INPUT MATERIAL:
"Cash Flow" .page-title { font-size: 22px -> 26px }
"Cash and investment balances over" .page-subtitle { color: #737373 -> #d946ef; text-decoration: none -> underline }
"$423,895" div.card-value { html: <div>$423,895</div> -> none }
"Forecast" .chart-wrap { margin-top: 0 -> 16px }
--
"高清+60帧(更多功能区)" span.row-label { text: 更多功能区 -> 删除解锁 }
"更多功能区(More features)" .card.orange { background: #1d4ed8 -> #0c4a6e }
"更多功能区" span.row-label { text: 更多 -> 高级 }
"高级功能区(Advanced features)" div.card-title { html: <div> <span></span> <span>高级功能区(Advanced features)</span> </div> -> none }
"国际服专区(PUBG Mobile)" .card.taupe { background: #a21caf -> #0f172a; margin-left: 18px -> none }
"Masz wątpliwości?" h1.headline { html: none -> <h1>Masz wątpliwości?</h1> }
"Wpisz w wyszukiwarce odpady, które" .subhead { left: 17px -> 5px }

PROBLEM: Within the data above, the lines from the one with "html: none ->" to the one with "left: 17px ->" must be repeated exactly; no other line belongs in the answer.

REPLY:
"Masz wątpliwości?" h1.headline { html: none -> <h1>Masz wątpliwości?</h1> }
"Wpisz w wyszukiwarce odpady, które" .subhead { left: 17px -> 5px }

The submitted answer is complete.